5 Ağustos 1946 tarihine kadar üç sene, iki ay ve onaltı gün Saraçoğlu Kabinesinin istifasına kadar Dahiliye Vekilliğinde kalan, iktidar partisinin “ikinci adamı” Hilmi Uran’a bu tavzihi, siyasî telkin ve tavsiyelerde bütünüyle samîmî ve hasbî olunmasının açık bir örneğidir.
Bundandır ki Bediüzzaman’ın tavsiyelerine başlamadan önce, “Eski Harb-i Umumide ehemmiyetli hizmet etmiş bir evlâd-ı vatan, hem şimdi bu milleti, bu vatanı, anarşilikten ve ecnebi ifsadlarından kurtarmak için meydandaki tesirli asârıyla (eserleriyle) bütün kuvvetiyle çalışan bir hamiyetperver; ve mahkemede yetmiş şahitle ispat edildiği gibi, yirmi beş senede bir gazeteyi okumayan, merak etmeyen ve yedi sene Harb-i Umumiye bakmayan, sormayan, bilmeyen ve eserlerinde kuvvetli delillerle siyasetten bütün bütün alâkasını kestiğini ispat eden ve dünyanıza karışmadığını adliyeleriniz resmen itiraf ettiği bir zararsız adam; hem ahiretine ve ihlâsına zarar gelmemek için şiddetle teveccüh-ü ammeden (halkın yönelişinden) kaçan ve kardeşlerinin onun hakkındaki hüsn-ü zanlarından ve medihlerinden çekinen, beğenmeyen bu biçâre Said” notu dikkate değer. Bununla her şeyden önce siyasetçi muhatabının evham ve endişelerini bertaraf eder. Keza “Hiçbir tarihte ve zemin yüzünde emsali vuku bulmayan bir zulme ve on vecihle kanunsuz bir gadre ve tazyike hedef olduğu, hergün bir ay haps-i münferid azâbını çektirmek ve tecrid-i mutlak içinde tek başıyla bir haps-i münferitte durmaya mecbur etmek gibi zulme ve dehşetli gadre muhatap olduğu halde müracaat etmediğini” bildirmekle, sözkonusu mektubundaki ikaz ve tavsiyelerin tamamen vatan ve millet adına siyasetlerin başarısı için olduğunun izâhı içindir.

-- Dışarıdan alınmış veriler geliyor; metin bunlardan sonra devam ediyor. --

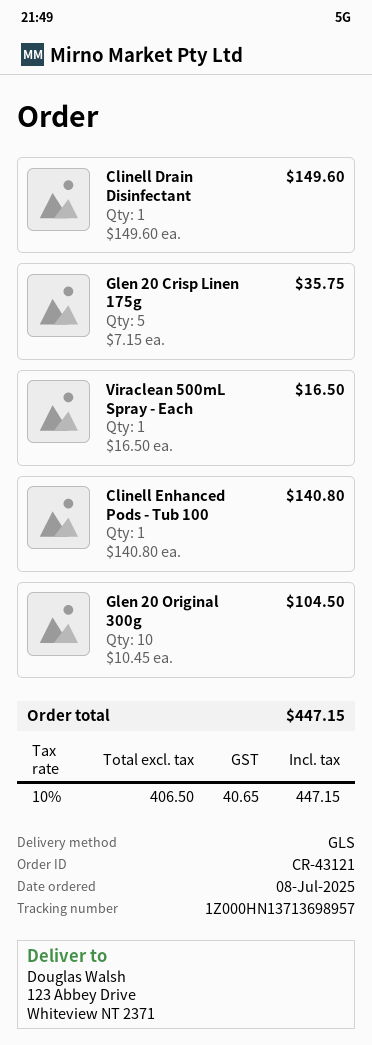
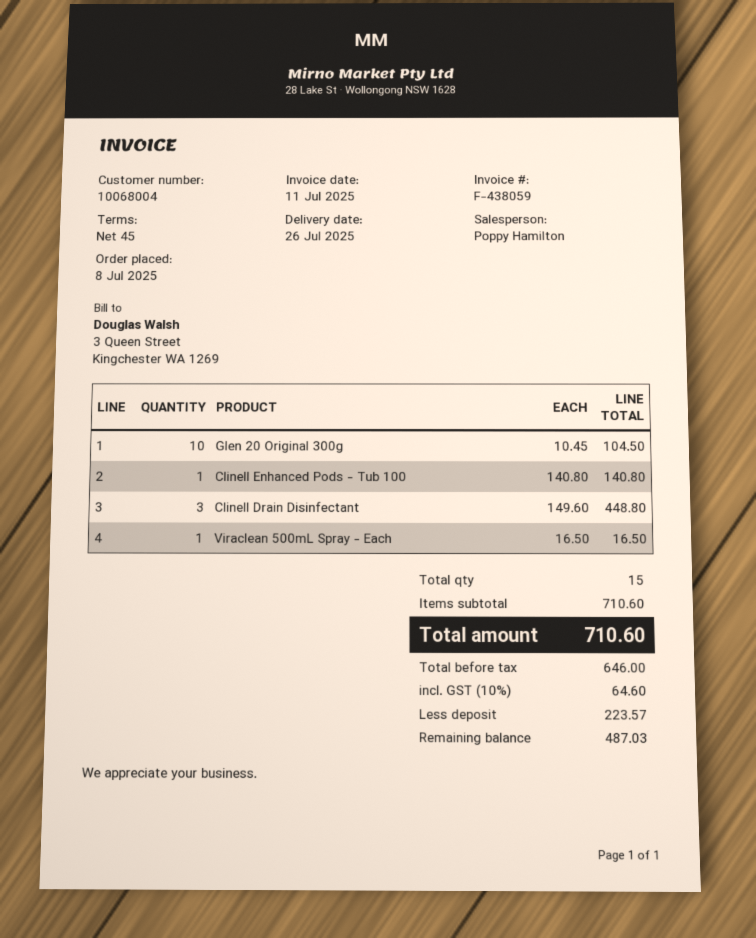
Clinell Drain Disinfectant: 1 x 149.60 = 149.60 -> 3 x 149.60 = 448.80
Glen 20 Crisp Linen 175g: 5 x 7.15 = 35.75 -> none
net: 406.50 -> 646.00
tax: 10% = 40.65 -> 10% = 64.60
total: 447.15 -> 710.60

Bu açıdan, “Elbette benim size karşı bu fikrimi tam nazara almak, ehemmiyetli bir vazifenizdir. Siz dünyevi çok diplomatları her zaman dinliyorsunuz; bir parça da ahiret hesabına konuşan, benim gibi kabir kapısında, vatandaşların haline ağlayan bir biçareyi dinlemek lâzımdır” şerhiyle ileteceği mesaja zemin hazırlar. Onca baskı ve haksızlığa rağmen siyasete karşı hiçbir önyargı içinde olmadığını, yanlışlarını tâmir etmeleri halinde geçmişte yapılanlara takılıp kalınmayacağı kanaatini aktarır.
Mektubunun sonunda da ölümün öldürülemediği ve kabir kapısının kapanmadığı gerçeğini ihtarla, “Ve madem siz de herkes gibi kabre koşuyorsunuz. Ve madem o kat’i ölüm ehl-i dalâlet için idam-ı ebedidir, yüz bin hamiyetçilik ve dünyaperestlik ve siyasetçilik onu tebdil edemez” cümlesiyle insanî yönüne hitabı da sırf milletin ve vatanın geleceği için hasbi bir sohbet olduğunun ifâdesidir.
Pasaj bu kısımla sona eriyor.